### Task material ###
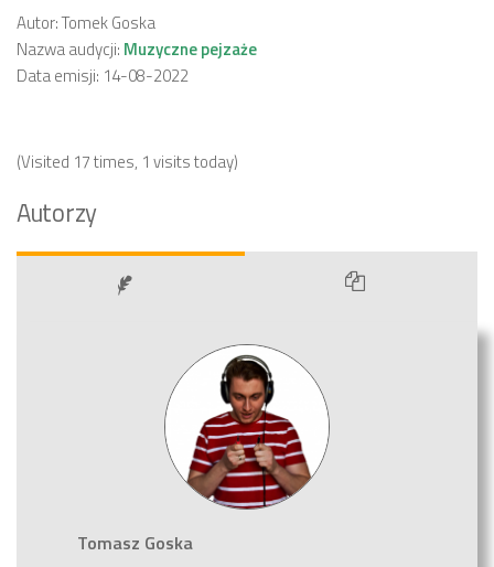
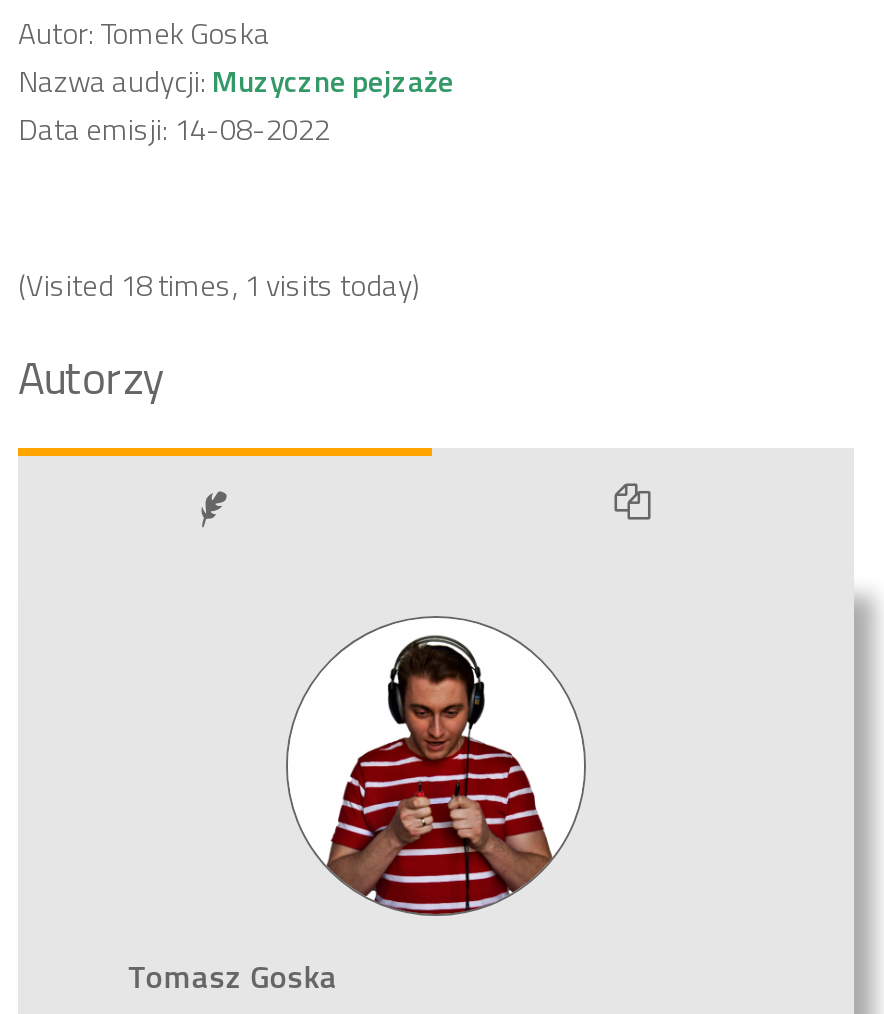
[17,149,238,175] (Visited 17 times, 1 visits today) -> [18,263,420,309] (Visited 18 times, 1 visits today)

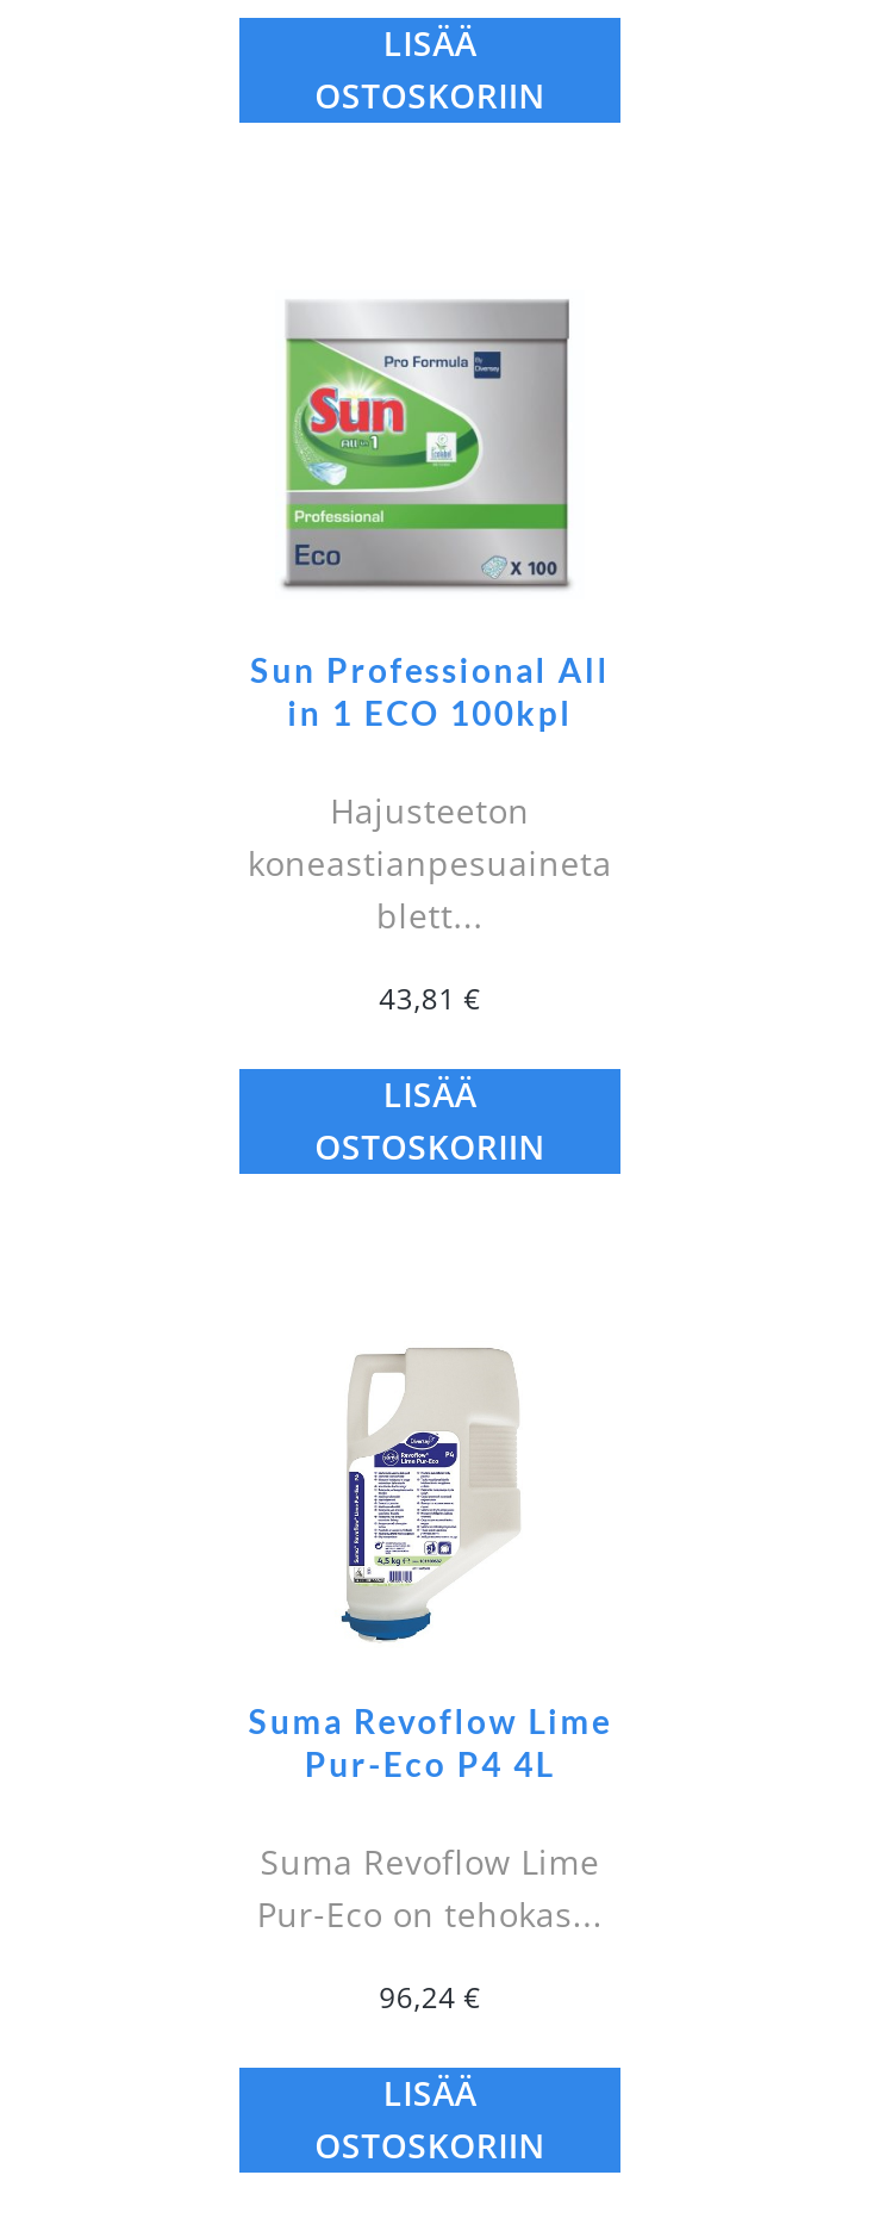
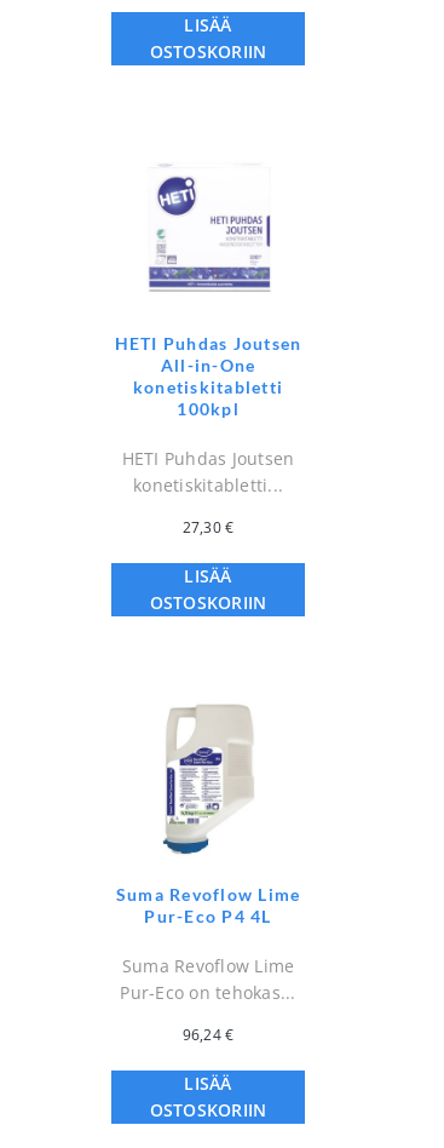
[250,299,610,734] [image] | Sun Professional All | in 1 ECO 100kpl -> [114,173,302,419] [image] | HETI Puhdas Joutsen | All-in-One | konetiskitabletti | 100kpl
[248,788,612,939] Hajusteeton | koneastianpesuaineta | blett... -> [122,447,294,497] HETI Puhdas Joutsen | konetiskitabletti...
[379,979,481,1020] 43,81 € -> [182,517,234,538] 27,30 €

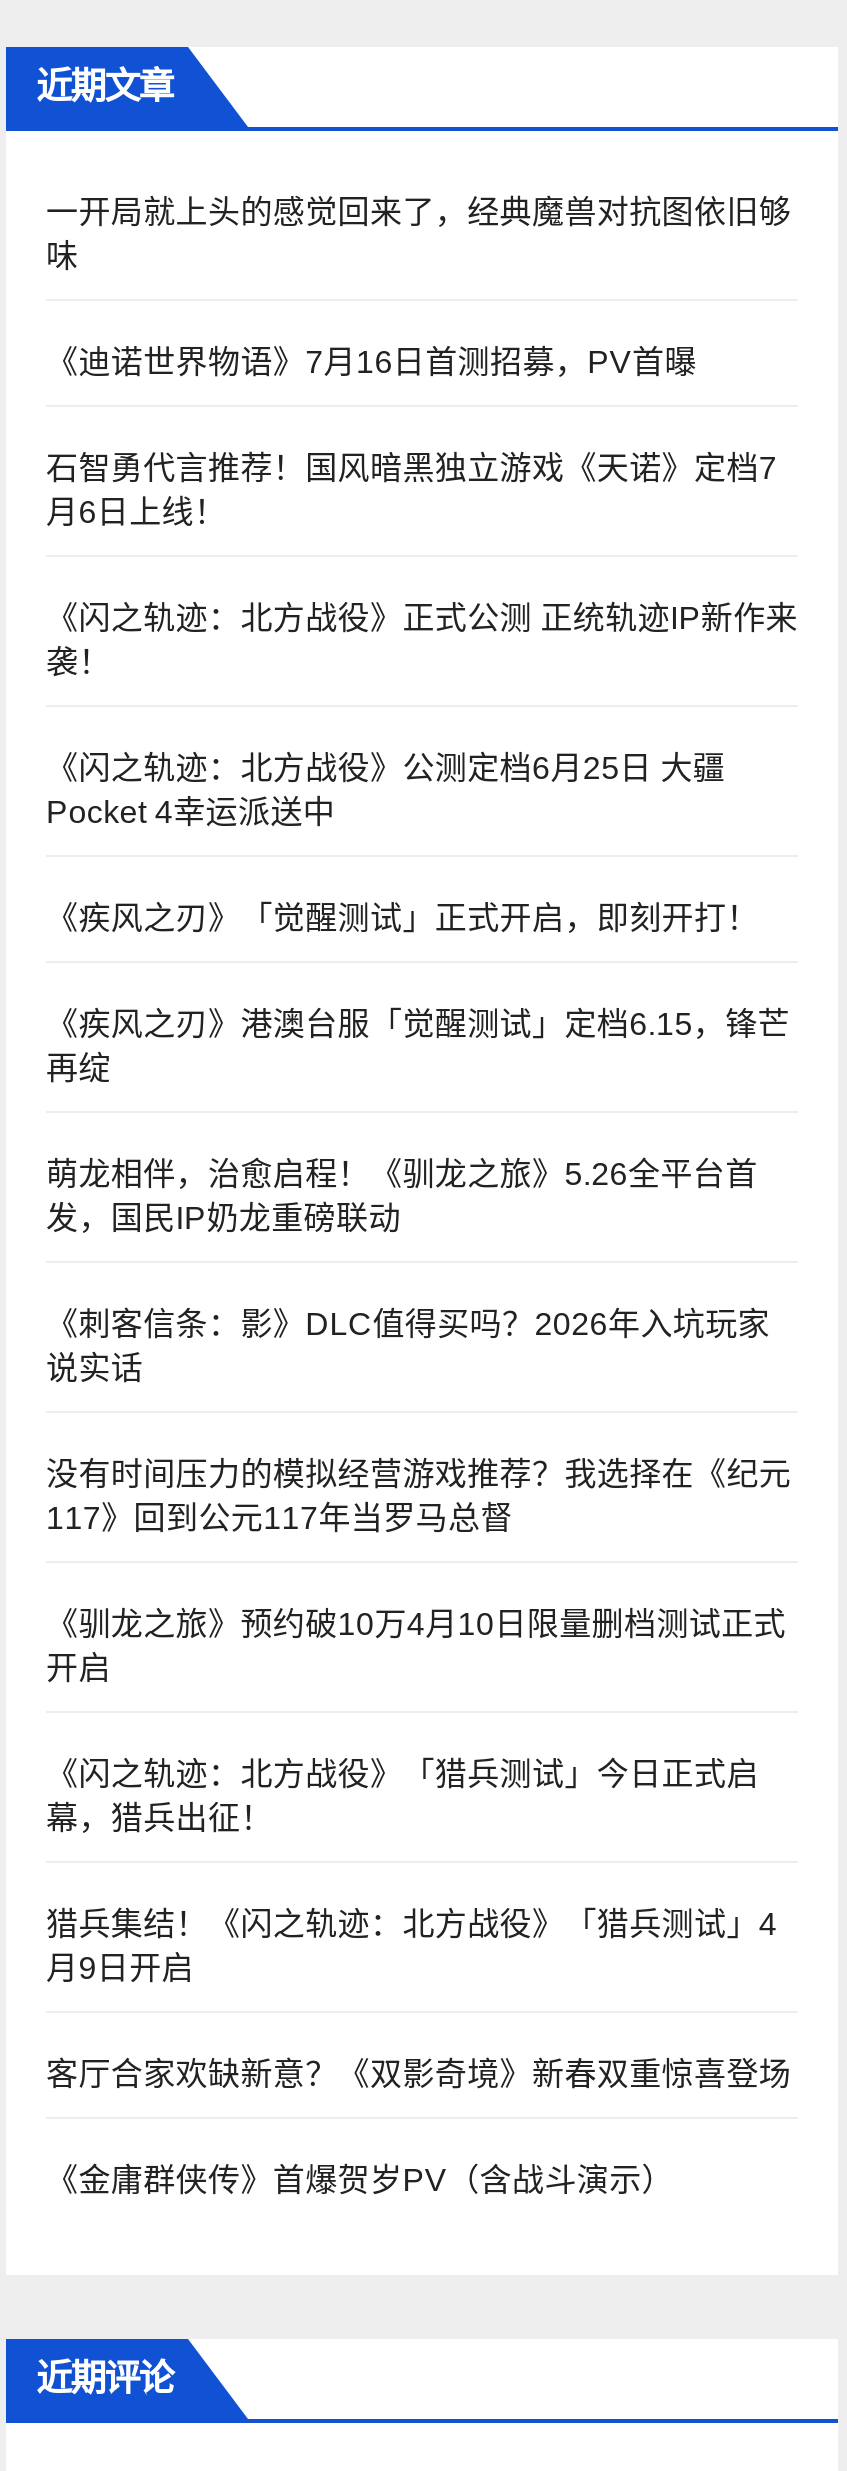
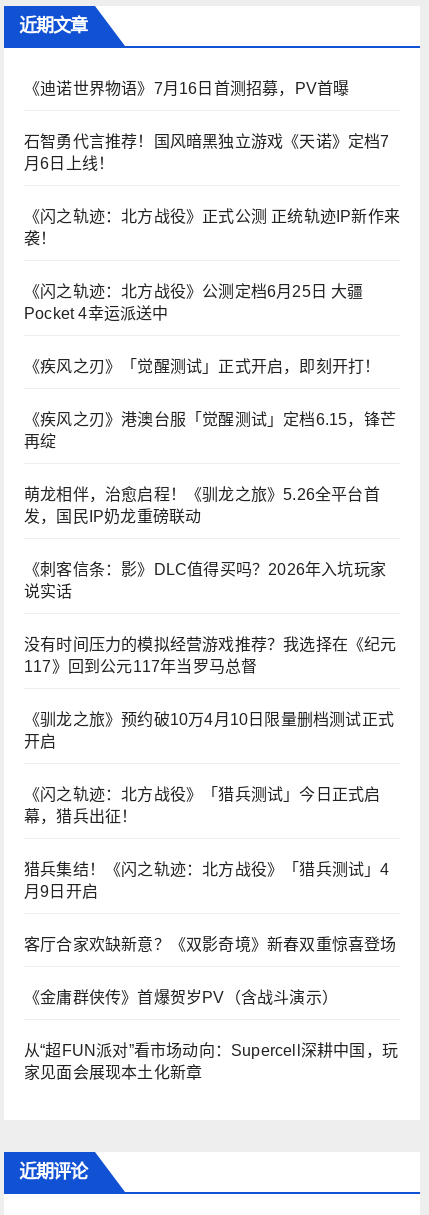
[46,196,791,274] 一开局就上头的感觉回来了，经典魔兽对抗图依旧够 | 味 -> none
moved [46,346,798,2198] -> [24,80,400,1006]: 《迪诺世界物语》7月16日首测招募，PV首曝 | 石智勇代言推荐！国风暗黑独立游戏《天诺》定档7 | 月6日上线！ | ... | 客厅合家欢缺新意？《双影奇境》新春双重惊喜登场 | 《金庸群侠传》首爆贺岁PV（含战斗演示）
none -> [24,1042,398,1081] 从“超FUN派对”看市场动向：Supercell深耕中国，玩 | 家见面会展现本土化新章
###
Work to complete >>
The reply must consist of the records, repeated exactly, minus any images.

Result >>
[17,149,238,175] (Visited 17 times, 1 visits today) -> [18,263,420,309] (Visited 18 times, 1 visits today)

[250,299,610,734] [image] | Sun Professional All | in 1 ECO 100kpl -> [114,173,302,419] [image] | HETI Puhdas Joutsen | All-in-One | konetiskitabletti | 100kpl
[248,788,612,939] Hajusteeton | koneastianpesuaineta | blett... -> [122,447,294,497] HETI Puhdas Joutsen | konetiskitabletti...
[379,979,481,1020] 43,81 € -> [182,517,234,538] 27,30 €

[46,196,791,274] 一开局就上头的感觉回来了，经典魔兽对抗图依旧够 | 味 -> none
moved [46,346,798,2198] -> [24,80,400,1006]: 《迪诺世界物语》7月16日首测招募，PV首曝 | 石智勇代言推荐！国风暗黑独立游戏《天诺》定档7 | 月6日上线！ | ... | 客厅合家欢缺新意？《双影奇境》新春双重惊喜登场 | 《金庸群侠传》首爆贺岁PV（含战斗演示）
none -> [24,1042,398,1081] 从“超FUN派对”看市场动向：Supercell深耕中国，玩 | 家见面会展现本土化新章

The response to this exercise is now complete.